Screenshot path. In any mode and on any platform, if an employee screenshots a message from a third-party app (WhatsApp, Signal, Slack, Teams, etc.) and submits it via the SmishAlert Share Sheet or in-app upload, we see and process the screenshot they sent. That employee-initiated path is the only way we touch content from apps that don’t pass through the iOS Message Filter.
Architecture
On-device classification first. Server review only where the mode requires it.
In every mode, our on-device CoreML classifier is the first verdict. In Workforce and Compliance, the iOS Message Filter network defer API sends unknown-sender content to SmishAlert for the second-pass classification and campaign correlation. Apple’s defer contract governs what transits the wire; we summarize the obligations under Privacy & Data Standards.

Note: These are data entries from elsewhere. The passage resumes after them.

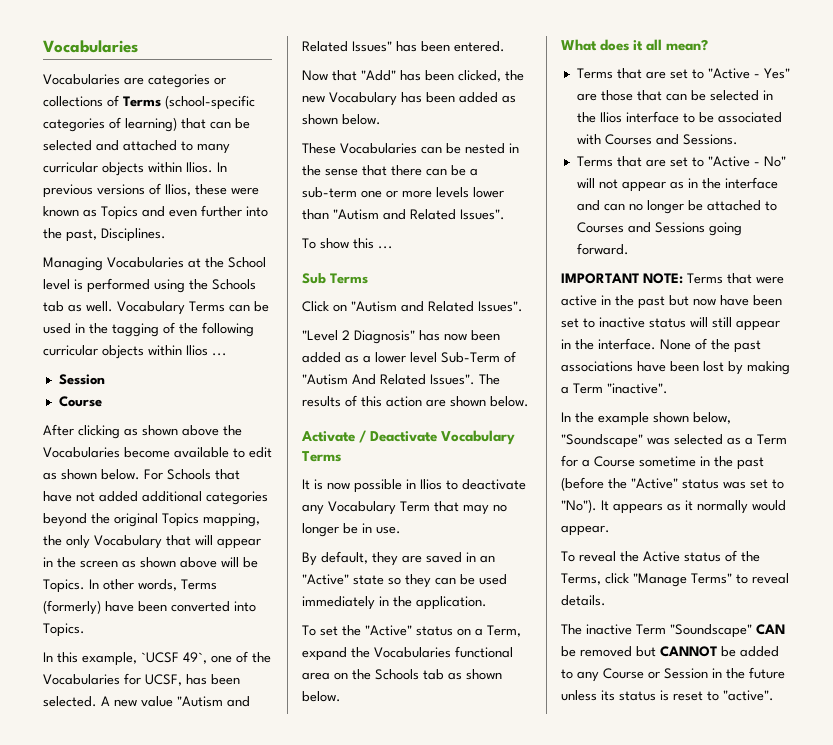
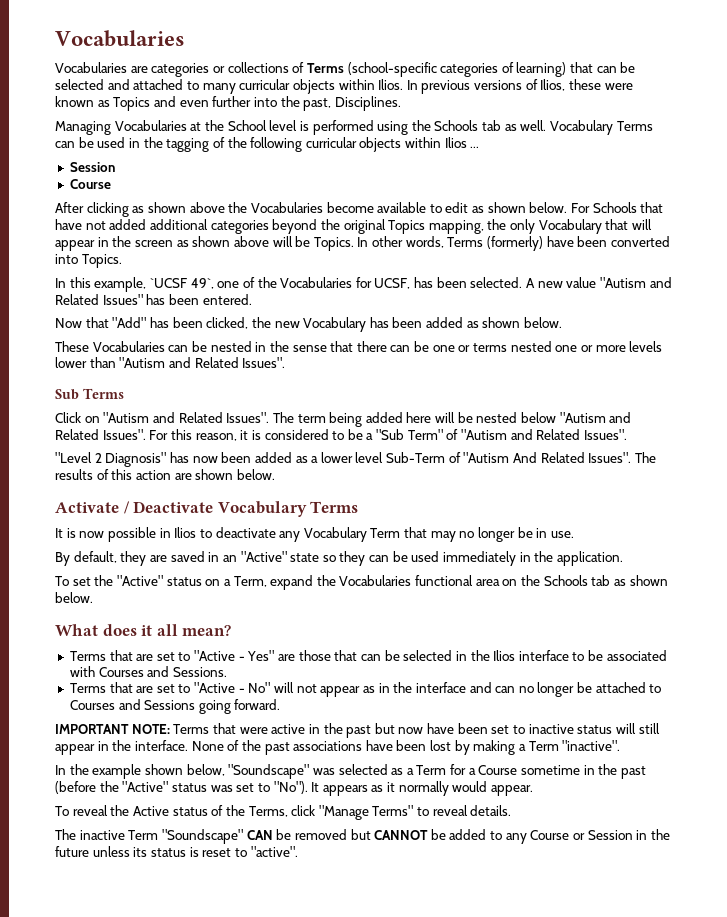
- These Vocabularies can be nested in the sense that there can be a sub-term one or more levels lower than "Autism and Related Issues".
+ These Vocabularies can be nested in the sense that there can be one or terms nested one or more levels lower than "Autism and Related Issues".
- To show this ...
+ The term being added here will be nested below "Autism and Related Issues". For this reason, it is considered to be a "Sub Term" of "Autism and Related Issues".

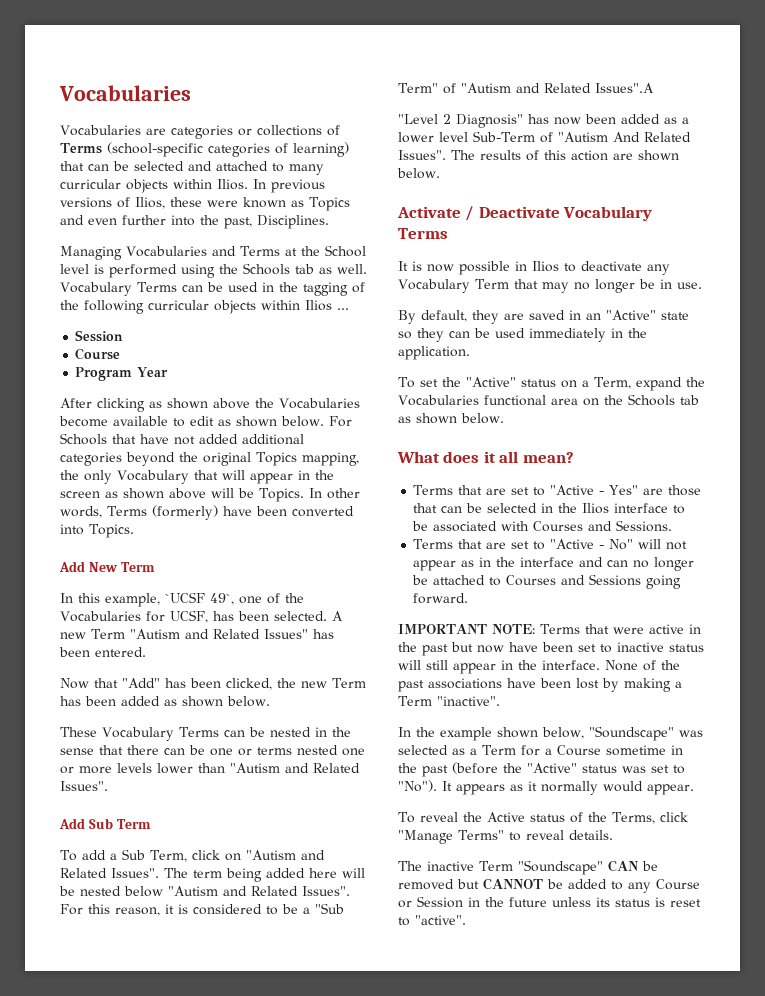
- Managing Vocabularies at the School level is performed using the Schools tab as well.
+ Managing Vocabularies and Terms at the School level is performed using the Schools tab as well.
+ Program Year
+ Add New Term
- A new value "Autism and Related Issues" has been entered.
+ A new Term "Autism and Related Issues" has been entered.
- Now that "Add" has been clicked, the new Vocabulary has been added as shown below.
+ Now that "Add" has been clicked, the new Term has been added as shown below.
- These Vocabularies can be nested in the sense that there can be one or terms nested one or more levels lower than "Autism and Related Issues".
+ These Vocabulary Terms can be nested in the sense that there can be one or terms nested one or more levels lower than "Autism and Related Issues".
- Sub Terms
- Click on "Autism and Related Issues".
+ Add Sub Term
+ To add a Sub Term, click on "Autism and Related Issues".
- For this reason, it is considered to be a "Sub Term" of "Autism and Related Issues".
+ For this reason, it is considered to be a "Sub Term" of "Autism and Related Issues".A

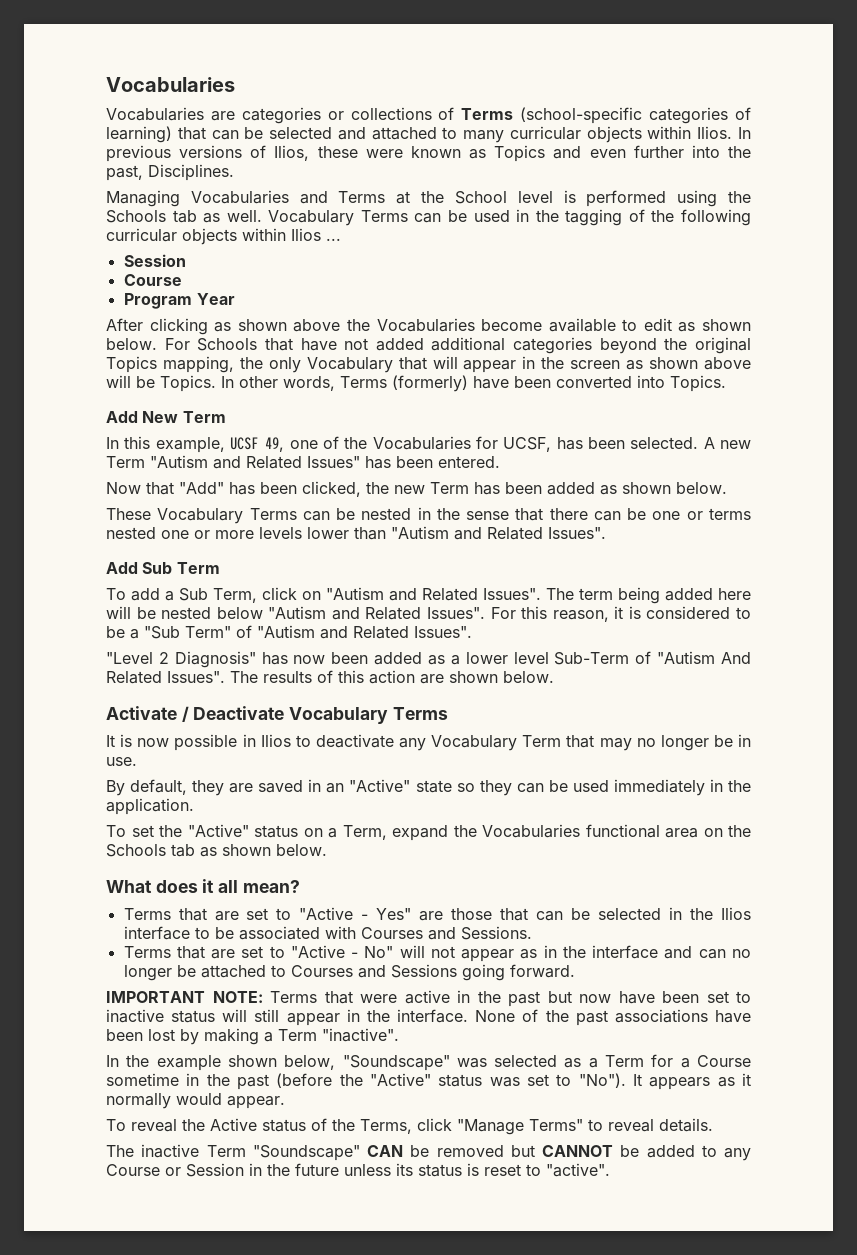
- In this example, `UCSF 49`, one of the Vocabularies for UCSF, has been selected.
+ In this example, UCSF 49, one of the Vocabularies for UCSF, has been selected.
- For this reason, it is considered to be a "Sub Term" of "Autism and Related Issues".A
+ For this reason, it is considered to be a "Sub Term" of "Autism and Related Issues".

SmishAlert separates background fingerprints (campaign-correlation telemetry) from explicit user reports (full-content path). Field-by-field fingerprint specs and hashing steps are available under NDA for procurement — email support@smishalert.ai.
Subprocessors
The vendors that operate the service.
Updated as vendors change. Request the current DPA for procurement packets.
| Vendor | Purpose | Notes |
|---|---|---|
| Neon | PostgreSQL database (tenant and reporting data) | Configured per Neon project; detail under NDA |
| Stripe | Payments and billing | United States (Stripe infrastructure) |
| Google Firebase | Authentication and mobile/backend integration | Google Cloud regions per project configuration |
| PostHog | Product analytics (consent-gated on web) | US or EU project per deployment |
| Intercom | Support chat (when enabled) | Intercom infrastructure |
Encryption
- — HTTPS/TLS for data in transit between clients and SmishAlert APIs.

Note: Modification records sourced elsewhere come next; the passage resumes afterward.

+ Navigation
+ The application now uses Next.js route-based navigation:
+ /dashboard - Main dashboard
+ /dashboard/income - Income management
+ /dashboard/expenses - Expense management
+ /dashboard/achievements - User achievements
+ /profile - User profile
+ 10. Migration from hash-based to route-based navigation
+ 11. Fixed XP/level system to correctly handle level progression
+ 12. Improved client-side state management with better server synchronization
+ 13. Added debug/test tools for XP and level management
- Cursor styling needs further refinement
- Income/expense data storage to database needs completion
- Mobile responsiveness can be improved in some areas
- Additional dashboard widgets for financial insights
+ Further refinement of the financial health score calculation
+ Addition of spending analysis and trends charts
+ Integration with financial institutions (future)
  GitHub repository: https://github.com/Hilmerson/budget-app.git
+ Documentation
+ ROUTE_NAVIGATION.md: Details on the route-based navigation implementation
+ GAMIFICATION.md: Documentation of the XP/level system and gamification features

- — Encrypted connections to managed PostgreSQL (Neon).
- — Secrets and keys managed per cloud-provider best practices; least-privilege access for production.
Retention
Default retention for reported content is 90 days. Enterprise agreements can define custom retention (e.g., 30-day minimum or 7-year regulated record-keeping). Schedules are documented in the Privacy Policy.
Data Processing Addendum
A DPA is available on request for organizational customers. Email support@smishalert.ai with your entity name and procurement contact.
Compliance roadmap
SOC 2 Type II program is in flight. We’ll publish report availability under NDA when the first audit cycle completes. HITRUST and FFIEC alignment work follows.